Mit Porsche in Gegenverkehr: Mordversuch?
Prozess gegen Mann (29), der mit PS-starkem Pkw entgegenkommende Autos rammte. Laut Anklage lenkte er bewusst nach links – was er bestreitet.
SALZBURG. Es ist ein ungewöhnlicher Mordversuchsprozess, der Mittwoch am Landesgericht startete. Auf dem Angeklagtenstuhl
vor dem Geschworenengericht (Vorsitz: Gabriele Glatz): ein Türke (29), zuletzt wohnhaft im nahen Innviertel, der – unstrittig
– bereits am 11. März 2019 auf der Lamprechtshausener Straße (B156) einen schweren Unfall mit
vier teils schwer Verletzten verursacht hatte. Der Mann war damals gegen 20 Uhr bei Nußdorf mit 1,3 Promille Alkohol im Blut
und unter Kokaineinfluss mit einem zwei Tonnen schweren
Porsche Cayenne komplett auf der Gegenfahrbahn befindlich in zwei entgegenkommende Autos gekracht. Der Lenker des ersten
Wagens hatte noch vergeblich versucht auszuweichen. Sein Pkw überschlug sich nach der Kollision und blieb auf dem Dach liegen. Der zweite Pkw direkt dahinter wurde auch vom Porsche erfasst und in den Graben geschleudert. Die drei Insassen der zwei Pkw erlitten u. a. Prellungen,
eine Frau zog sich zudem einen Milzriss und Rippenbrüche zu. Der Türke wurde leicht verletzt.
Warum Staatsanwalt Roland Finster den 29-jährigen, wegen
Körperverletzungen und Einbrüchen vorbestraften Türken letztlich bezüglich des Unfalls wegen dreifachen Mordversuchs angeklagte, erklärte der Ankläger im Prozess so: Die Aussagen der Insassen der vom Porsche „abgeschossenen“Autos und vor allem eine spätere Zeugenaussage der Ex-Freundin des 29-Jährigen hätten ergeben, „dass der Angeklagte den Porsche bewusst, nämlich in Suizidabsicht, in den Gegenverkehr lenkte. Damit hat er nicht nur den eigenen Tod beabsichtigt, sondern er hat es auch in Kauf genommen, ja ernstlich für
möglich gehalten, dass er durch sein Handeln die Personen in den entgegenkommenden Autos tötet oder töten könnte.“Dieser
„bedingte Tötungsvorsatz“reiche aus, damit das Delikt des versuchten Mordes erfüllt sei.

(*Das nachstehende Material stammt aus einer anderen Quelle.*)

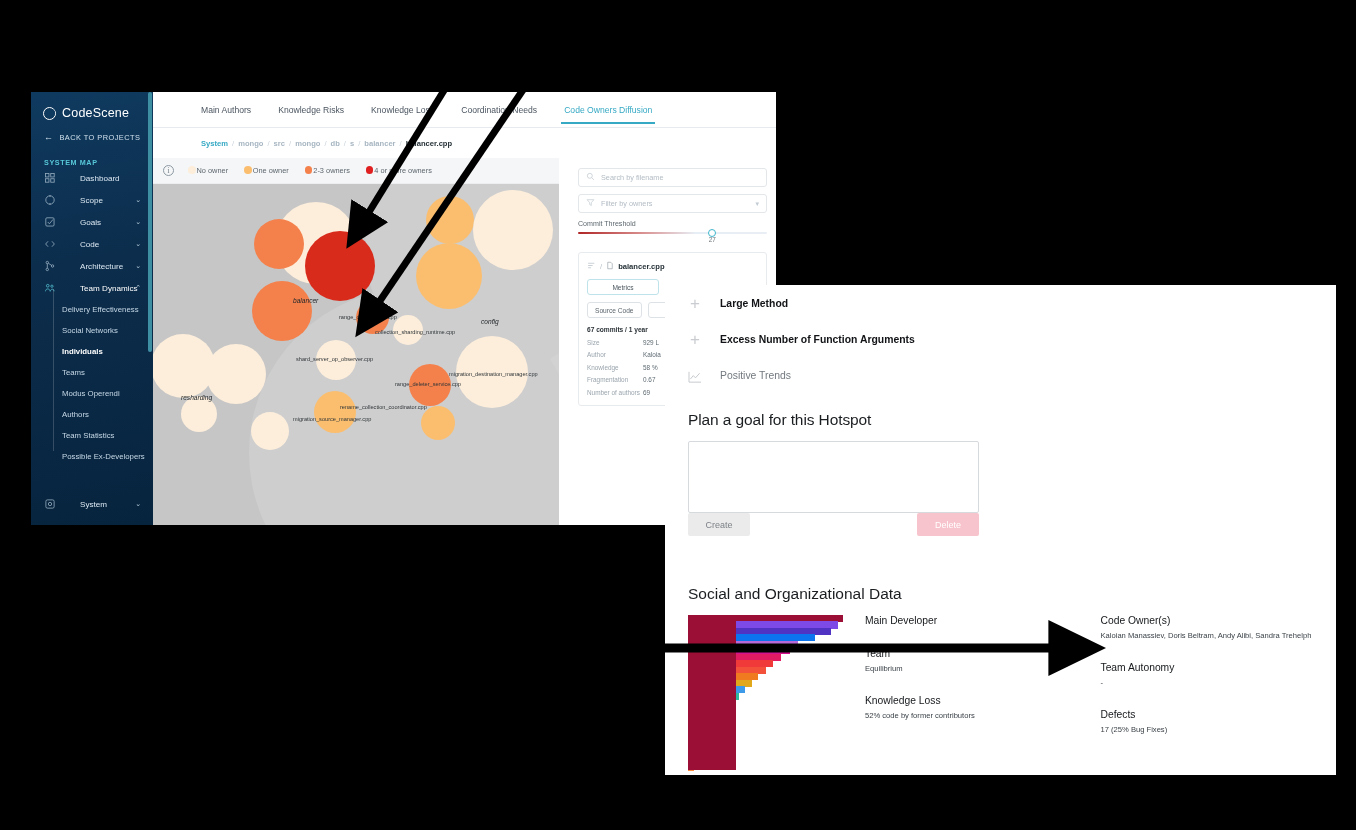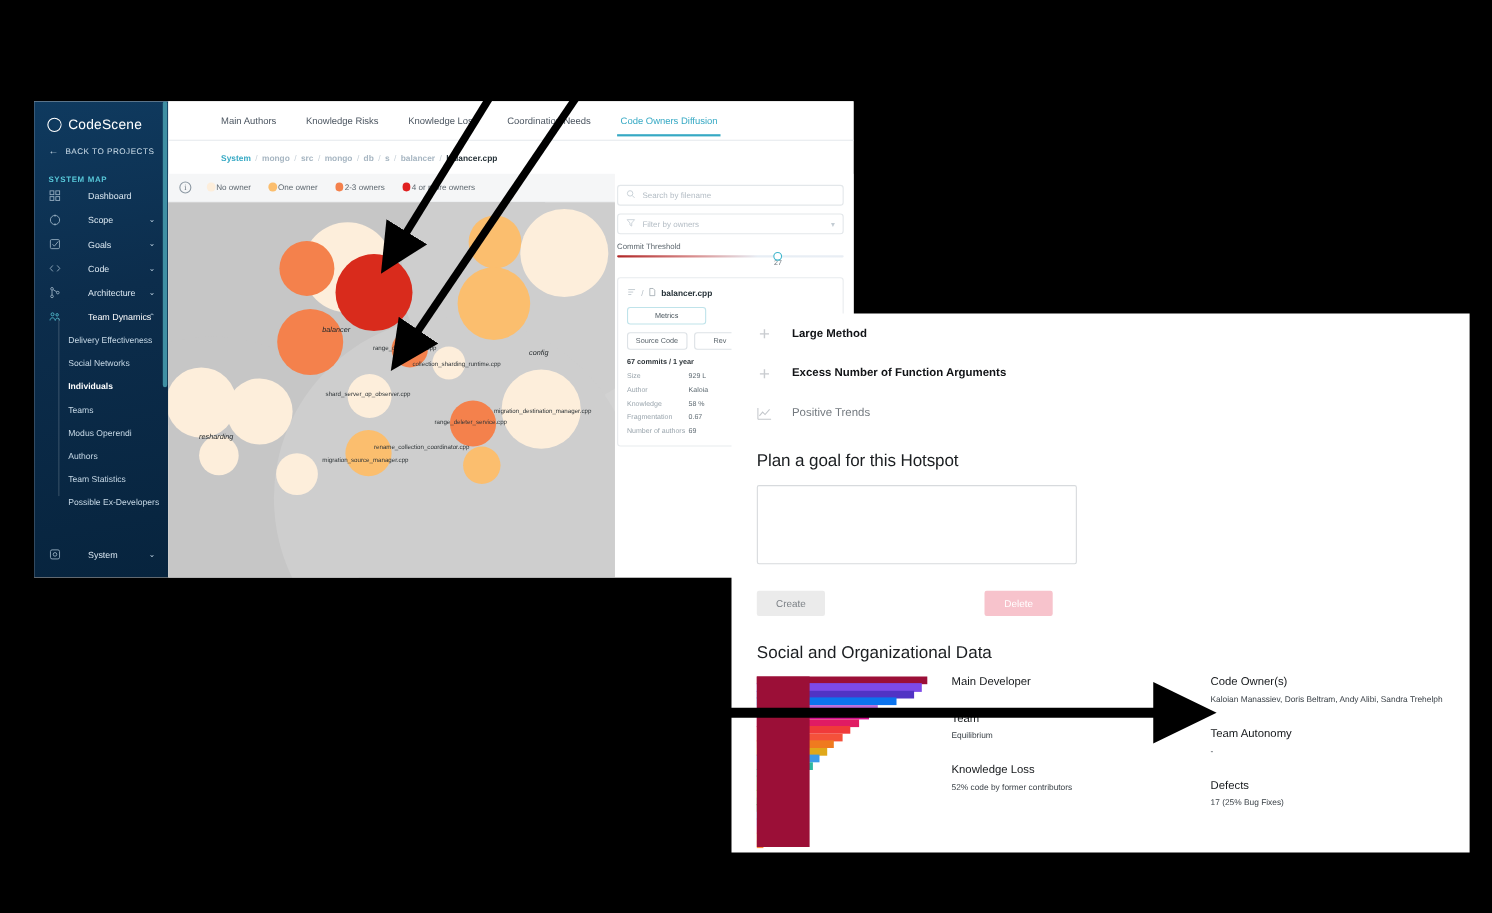"Search by filename" #inspector { padding: 10px 9px 0 2px -> 10px 9px 0 19px }
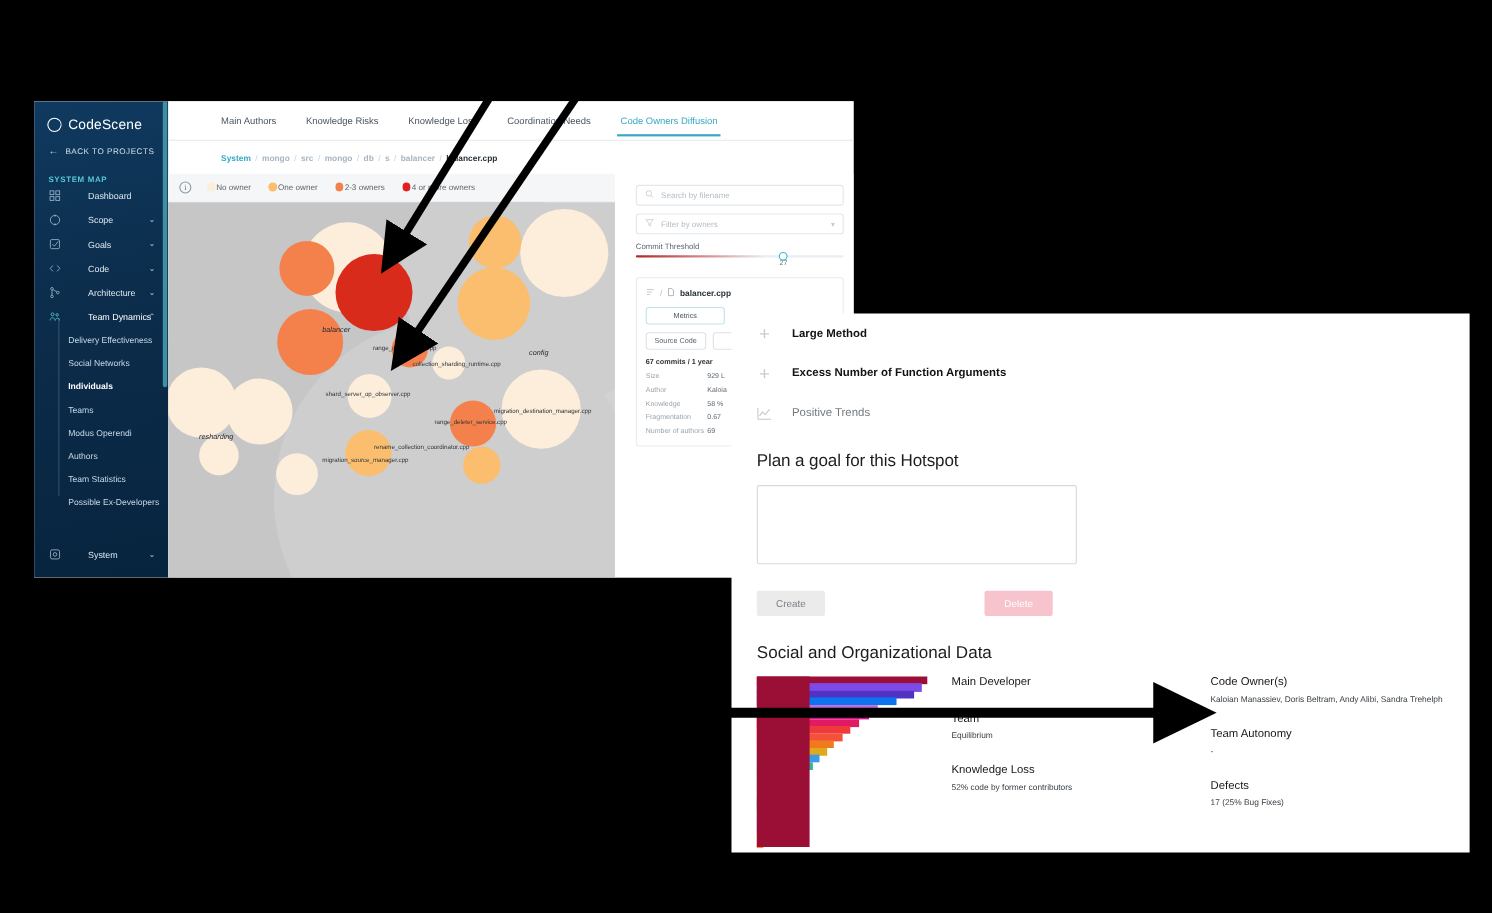"Create" .btn-row { margin: 24px 0 0 23px -> 0 0 0 23px; width: 269px -> 291px }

In erster Linie stützt sich der Staatsanwalt auf ein Handytelefonat, das der 29-Jährige unmittelbar vor dem Unfall während der Fahrt mit seinem Vater führte: „Es war ein sehr heftiges Streitgespräch, das der Angeklagte mit dem Vater hatte und das seine Mutter und auch seine nunmehrige Ex-Freundin mithören
konnten. Der Vater warf ihm seinen Kokainkonsum und Nachlässigkeiten in der Arbeit vor. Darauf kündigte der Angeklagte an, dass ihm alles leidtue und dass er
jetzt auf die Gegenfahrbahn fahre
und sich umbringe. Und unmittelbar darauf hörten die Eltern
und die Freundin durchs Telefon auch schon einen lauten Knall.“
RA Kurt Jelinek, Verteidiger des Angeklagten, der kurz nach dem Unfall in die Türkei geflogen und dann per EU-Haftbefehl gesucht
worden war, wies den Vorwurf des Mordversuchs entschieden zurück: „Ursprünglich hat der Staatsanwalt einen Strafantrag wegen fahrlässiger schwerer Körperverletzung eingebracht. Dazu
bekennt sich mein Mandant auch schuldig. Aber weil dann drei Monate nach dem Unfall plötzlich die nun ehemalige Freundin des Angeklagten zur Polizei geht und
behauptet, dass dieser absichtlich in den Gegenverkehr gefahren sei, hat er jetzt eine Mordversuchsanklage zu verantworten“, so Jelinek, der ergänzt: „Das Handytelefonat meines Mandanten mit dem Vater wurde auf Türkisch geführt. Seine Ex-Freundin versteht kaum Türkisch.“
Der Angeklagte selbst beteuerte, dass er „niemals Suizid begehen würde. Was die Ex-Freundin da gehört haben will, stimmt
ganz einfach nicht. Sie war damals total sauer auf mich.“– Der Prozess wurde zur weiteren Beweisaufnahme vertagt.